Измерение коэффициента затухания ультразвуковых волн в неоднородных материалах при одностороннем доступе

Abstract

The article considers an improved method for measuring the ultrasonic wave attenuation coefficient in objects made of materials with a heterogeneous structure under the conditions of unilateral access to objects. The method is primarily aimed at assessing the structural condition of critical bulky objects made of concrete, cast iron, and other intricately structured materials with a view to prevent possible accidents and disasters. The ultrasonic wave attenuation coefficient is determined by processing the realizations of structural noise resulting from the reflection of a probing signal from numerous heterogeneities in the object. The article suggests an improved algorithm for processing the realizations of structural noise, the use of which makes it possible to obtain better accuracy of measurements, to expand the applicability limits of the method, and to simplify the received signals processing procedure. Matters concerned with optimizing the probing signal parameters and the transducer characteristics are studied. A number of experiments were carried out for checking the efficiency of the proposed method and of the new algorithm for processing structural noise realizations. Measurements of the longitudinal ultrasonic wave attenuation coefficient in a specially fabricated concrete block were carried out. The measurements were carried out using two methods: the classic shadow method and the proposed method based on processing the structural noise realizations.

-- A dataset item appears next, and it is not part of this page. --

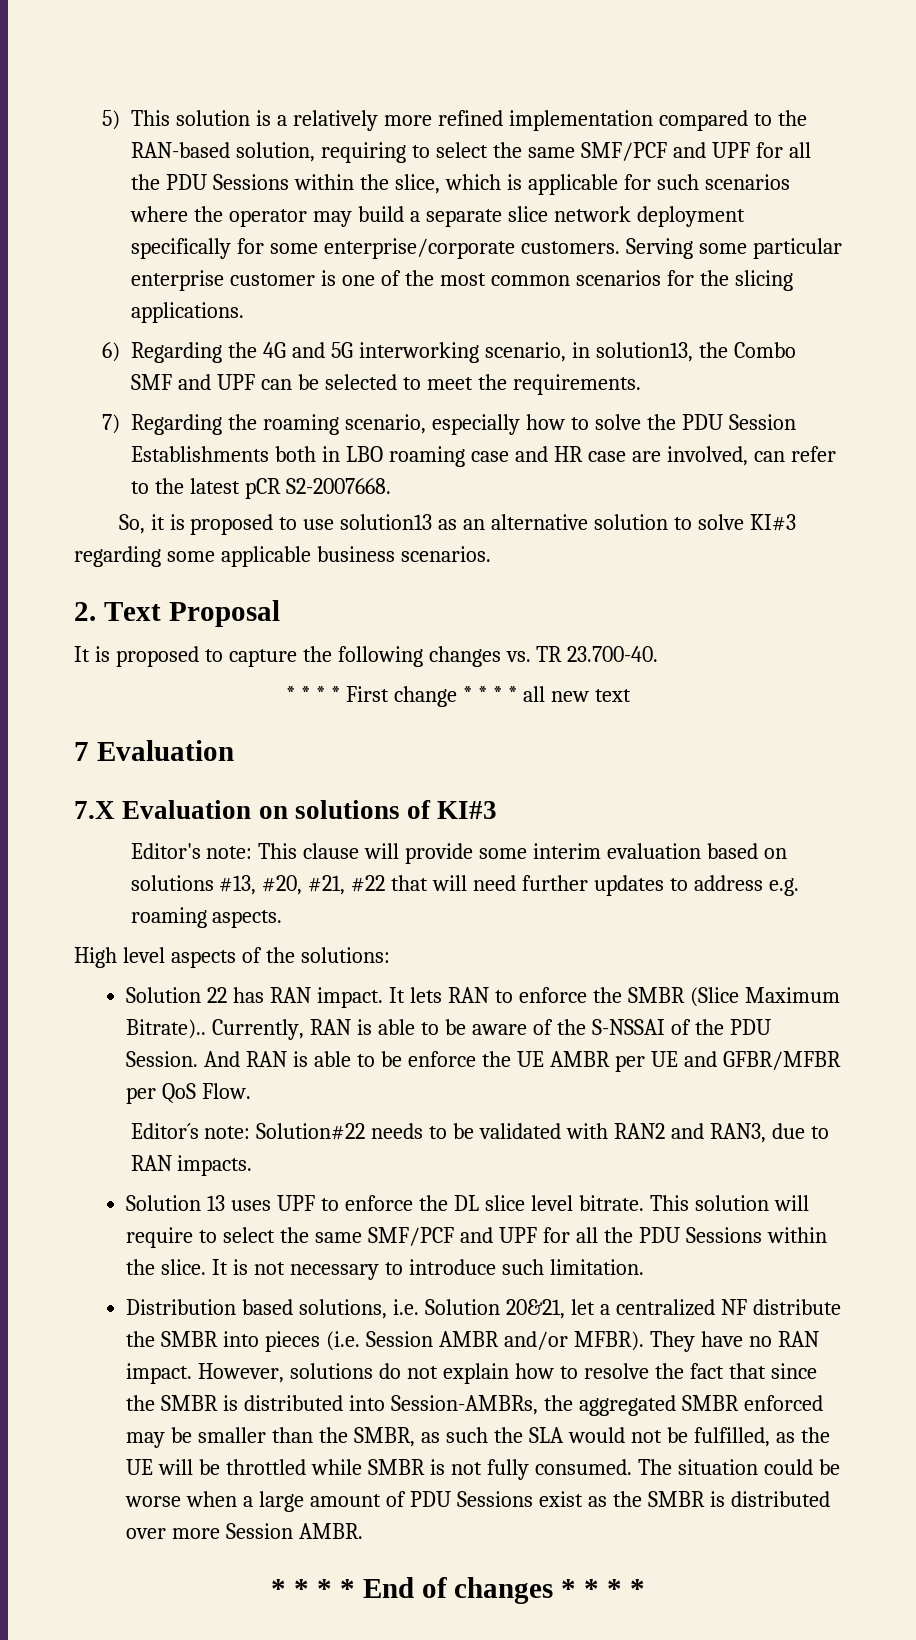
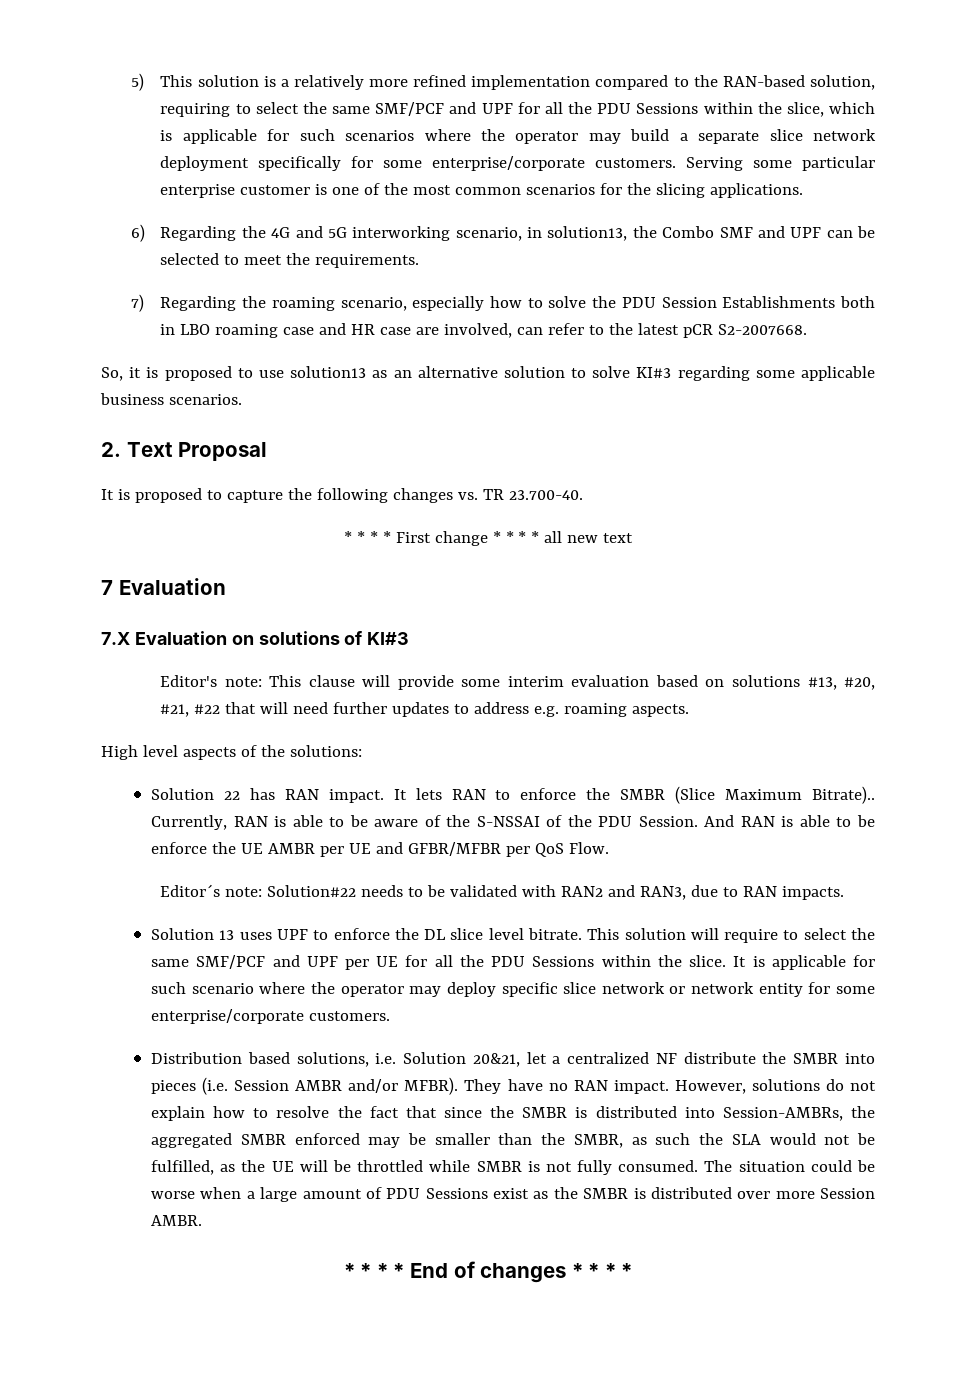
- This solution will require to select the same SMF/PCF and UPF for all the PDU Sessions within the slice.
+ This solution will require to select the same SMF/PCF and UPF per UE for all the PDU Sessions within the slice.
- It is not necessary to introduce such limitation.
+ It is applicable for such scenario where the operator may deploy specific slice network or network entity for some enterprise/corporate customers.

The experiments showed good results: the measurement accuracy has been improved by almost 10 times compared with the previous version of the proposed method. The most appropriate application field of the proposed method is monitoring the structural state of critical bulky objects made of materials with a heterogeneous structure like dams and bridge supports under the conditions in which it is impossible to apply other ultrasonic non-destructive testing methods, e.g., those based on ultrasonic wave velocity measurements.